Chinese applications TikTok and WeChat will not be able to be downloaded in the US from this Sunday.
The Commerce Department announced that as of September 20, the downloads of both applications will be prohibited in the country.
The only way that this does not happen is for President Donald Trump to approve in the next few hours the agreement reached a few days ago between Oracle and the Chinese ByteDance for the American company to become a partner of the owner of TikTok.
It is not yet clear whether President Trump will approve the deal, but he is expected to review it before Sunday.
The announcement of the ban on TikTok and WeChat follows an executive order issued by the White House in early August giving TikTok 45 days to sell its business to a US company.
WeChat, a multipurpose social network, will stop working in the US this Sunday.
TikTok, a video-sharing app, will remain available until November 12, when it could also be banned entirely. Users, however, will not be able to download updates.
The Trump administration alleges that TikTok and WeChat threaten national security and could turn over their users’ data to the Chinese government.
Both companies, however, deny these allegations.
While TikTok has millions of users in the US, it is unclear how many of WeChat’s 1 billion users are outside of China, although that is likely to be a significant number.
What is the reason for the ban?
“Under the leadership of the president, we have taken significant steps to combat the malicious collection of personal data of US citizens by China,” US Commerce Secretary Wilbur Ross said in a statement.
The department acknowledged that the threats posed by WeChat and TikTok were not identical, but said that each collected “a large amount of user data, including network activity, location data, and search and browsing histories.” .
“The president has provided until November 12 for national security concerns arising from TikTok to be resolved,” the commerce department said.
The US government has repeatedly said that the apps are a threat because of their data collection.
Friday’s statement from the Commerce Department says the Chinese Communist Party “has demonstrated the means and motives to use these apps to threaten the national security, foreign policy and economy of the United States.”
President Trump has repeatedly criticized China since taking office, accusing Beijing of unfair business practices and theft of intellectual property.
ByteDance, the Chinese company that owns TikTok, has denied having user data in China and says it is stored in the US.
For its part, Tencent, owner of WeChat, has said that the messages in its application are private.

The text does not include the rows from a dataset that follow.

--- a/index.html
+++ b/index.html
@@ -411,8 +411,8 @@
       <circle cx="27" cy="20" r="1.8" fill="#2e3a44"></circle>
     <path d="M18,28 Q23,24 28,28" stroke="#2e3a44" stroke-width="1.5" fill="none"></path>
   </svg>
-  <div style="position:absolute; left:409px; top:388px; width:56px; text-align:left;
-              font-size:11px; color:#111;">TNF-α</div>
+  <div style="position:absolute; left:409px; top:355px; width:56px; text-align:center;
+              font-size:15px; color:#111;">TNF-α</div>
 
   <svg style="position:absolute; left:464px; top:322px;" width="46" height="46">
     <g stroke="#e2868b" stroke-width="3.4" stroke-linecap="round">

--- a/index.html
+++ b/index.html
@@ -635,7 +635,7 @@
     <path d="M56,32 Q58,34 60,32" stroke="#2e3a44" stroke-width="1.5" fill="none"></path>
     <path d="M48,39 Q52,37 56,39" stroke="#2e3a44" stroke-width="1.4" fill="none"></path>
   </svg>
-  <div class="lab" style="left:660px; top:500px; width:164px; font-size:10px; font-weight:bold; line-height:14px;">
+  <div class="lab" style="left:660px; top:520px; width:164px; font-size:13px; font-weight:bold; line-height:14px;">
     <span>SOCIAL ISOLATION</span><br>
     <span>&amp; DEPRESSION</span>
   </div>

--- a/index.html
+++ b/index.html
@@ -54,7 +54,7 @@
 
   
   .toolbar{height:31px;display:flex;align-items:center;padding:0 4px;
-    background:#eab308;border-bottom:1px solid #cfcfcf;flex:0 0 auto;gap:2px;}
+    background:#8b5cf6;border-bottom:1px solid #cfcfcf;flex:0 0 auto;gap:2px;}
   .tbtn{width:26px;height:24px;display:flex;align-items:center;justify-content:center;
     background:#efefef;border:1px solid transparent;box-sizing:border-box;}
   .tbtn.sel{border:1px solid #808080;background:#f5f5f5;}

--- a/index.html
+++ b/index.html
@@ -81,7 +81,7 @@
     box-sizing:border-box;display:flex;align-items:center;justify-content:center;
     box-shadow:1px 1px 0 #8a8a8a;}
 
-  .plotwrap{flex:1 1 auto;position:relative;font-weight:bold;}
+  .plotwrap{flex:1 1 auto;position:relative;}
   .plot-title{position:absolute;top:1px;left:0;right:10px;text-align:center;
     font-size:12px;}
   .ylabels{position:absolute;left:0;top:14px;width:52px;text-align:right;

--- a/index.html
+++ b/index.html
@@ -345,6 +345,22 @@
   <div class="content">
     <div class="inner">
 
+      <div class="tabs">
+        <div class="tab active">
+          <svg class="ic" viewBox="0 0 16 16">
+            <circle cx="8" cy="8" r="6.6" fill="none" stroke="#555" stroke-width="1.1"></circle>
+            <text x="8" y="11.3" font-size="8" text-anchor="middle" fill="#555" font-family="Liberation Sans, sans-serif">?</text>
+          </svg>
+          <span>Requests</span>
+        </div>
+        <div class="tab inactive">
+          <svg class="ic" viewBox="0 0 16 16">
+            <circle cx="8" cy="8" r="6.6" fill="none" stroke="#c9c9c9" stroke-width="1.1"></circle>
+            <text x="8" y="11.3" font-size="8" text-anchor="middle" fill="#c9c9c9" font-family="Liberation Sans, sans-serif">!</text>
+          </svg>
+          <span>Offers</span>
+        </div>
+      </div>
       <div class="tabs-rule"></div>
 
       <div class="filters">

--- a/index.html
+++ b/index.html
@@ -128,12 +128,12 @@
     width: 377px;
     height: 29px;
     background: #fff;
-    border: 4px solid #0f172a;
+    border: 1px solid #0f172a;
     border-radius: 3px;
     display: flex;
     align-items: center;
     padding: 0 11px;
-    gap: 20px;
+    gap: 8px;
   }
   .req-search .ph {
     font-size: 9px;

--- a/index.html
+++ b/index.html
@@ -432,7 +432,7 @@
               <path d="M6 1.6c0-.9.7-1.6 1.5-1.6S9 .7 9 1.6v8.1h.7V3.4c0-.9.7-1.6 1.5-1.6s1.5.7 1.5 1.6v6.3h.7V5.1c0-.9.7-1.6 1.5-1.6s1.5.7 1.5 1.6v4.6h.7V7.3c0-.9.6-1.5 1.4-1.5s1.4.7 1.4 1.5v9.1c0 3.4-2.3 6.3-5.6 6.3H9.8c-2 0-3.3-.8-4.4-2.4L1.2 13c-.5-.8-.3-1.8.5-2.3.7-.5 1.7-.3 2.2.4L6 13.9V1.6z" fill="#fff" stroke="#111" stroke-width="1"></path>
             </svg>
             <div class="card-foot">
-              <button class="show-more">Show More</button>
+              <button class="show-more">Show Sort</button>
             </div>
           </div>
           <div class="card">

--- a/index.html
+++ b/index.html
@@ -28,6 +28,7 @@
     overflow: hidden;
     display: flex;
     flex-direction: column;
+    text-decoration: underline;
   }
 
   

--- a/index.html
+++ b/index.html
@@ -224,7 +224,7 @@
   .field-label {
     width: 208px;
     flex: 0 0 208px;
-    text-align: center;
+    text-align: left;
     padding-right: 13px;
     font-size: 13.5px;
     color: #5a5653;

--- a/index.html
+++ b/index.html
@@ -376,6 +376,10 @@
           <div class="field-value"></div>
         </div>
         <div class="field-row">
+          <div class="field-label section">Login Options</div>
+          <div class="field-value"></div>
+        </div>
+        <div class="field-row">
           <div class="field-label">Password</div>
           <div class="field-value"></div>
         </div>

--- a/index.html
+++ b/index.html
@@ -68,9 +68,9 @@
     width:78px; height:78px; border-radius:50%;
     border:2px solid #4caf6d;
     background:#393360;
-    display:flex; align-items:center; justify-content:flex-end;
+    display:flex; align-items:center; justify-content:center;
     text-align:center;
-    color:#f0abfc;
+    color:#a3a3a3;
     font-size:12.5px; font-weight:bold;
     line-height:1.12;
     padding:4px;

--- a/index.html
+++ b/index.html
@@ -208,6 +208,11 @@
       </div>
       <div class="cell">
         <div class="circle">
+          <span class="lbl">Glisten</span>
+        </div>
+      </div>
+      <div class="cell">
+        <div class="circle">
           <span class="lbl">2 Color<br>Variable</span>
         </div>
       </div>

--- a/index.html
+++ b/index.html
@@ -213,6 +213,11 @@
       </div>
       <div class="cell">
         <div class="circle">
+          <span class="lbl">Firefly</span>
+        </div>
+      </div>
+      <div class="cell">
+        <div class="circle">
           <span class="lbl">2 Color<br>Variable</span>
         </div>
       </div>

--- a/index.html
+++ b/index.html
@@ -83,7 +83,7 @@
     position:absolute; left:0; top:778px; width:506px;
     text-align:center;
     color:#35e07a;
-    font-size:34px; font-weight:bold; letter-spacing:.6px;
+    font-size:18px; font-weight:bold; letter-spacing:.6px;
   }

Hina Shamsi, director of the National Security Project of the American Civil Liberties Union, said the ban order violates the rights of the First Amendment to the Constitution, which guarantees freedom of expression.
“The order also hurts the privacy and security of millions of TikTok and WeChat users in the United States by blocking software updates, something that could correct vulnerabilities and make applications more secure,” Shamsi said.
“To truly address the privacy concerns raised by social media platforms, Congress must enact comprehensive surveillance reform and strong consumer data privacy legislation.”
How do TikTok and WeChat work?
TikTok is a video sharing application. Users can post up to one minute of video and have access to a huge database of songs and filters.
The app collects a large amount of user data, including the videos people watch and comment on, location data, phone model, and even how people type.
Much of this data collection is similar to other social networks such as Facebook.
It is believed to have more than 800 million users worldwide.
WeChat was created in 2011. It is a multipurpose application that allows users to send messages, make mobile payments and use local services. It has been described as an “app for everything” in China and has more than 1 billion monthly users.
Like all Chinese social media platforms, WeChat must censor content that the government deems illegal. In March, a report said that WeChat was censoring keywords about the coronavirus outbreak since January 1.
But WeChat insists that encryption means that others cannot “snoop” on your messages, and that content such as text, audio and images is not stored on its servers and is removed once all recipients have read them.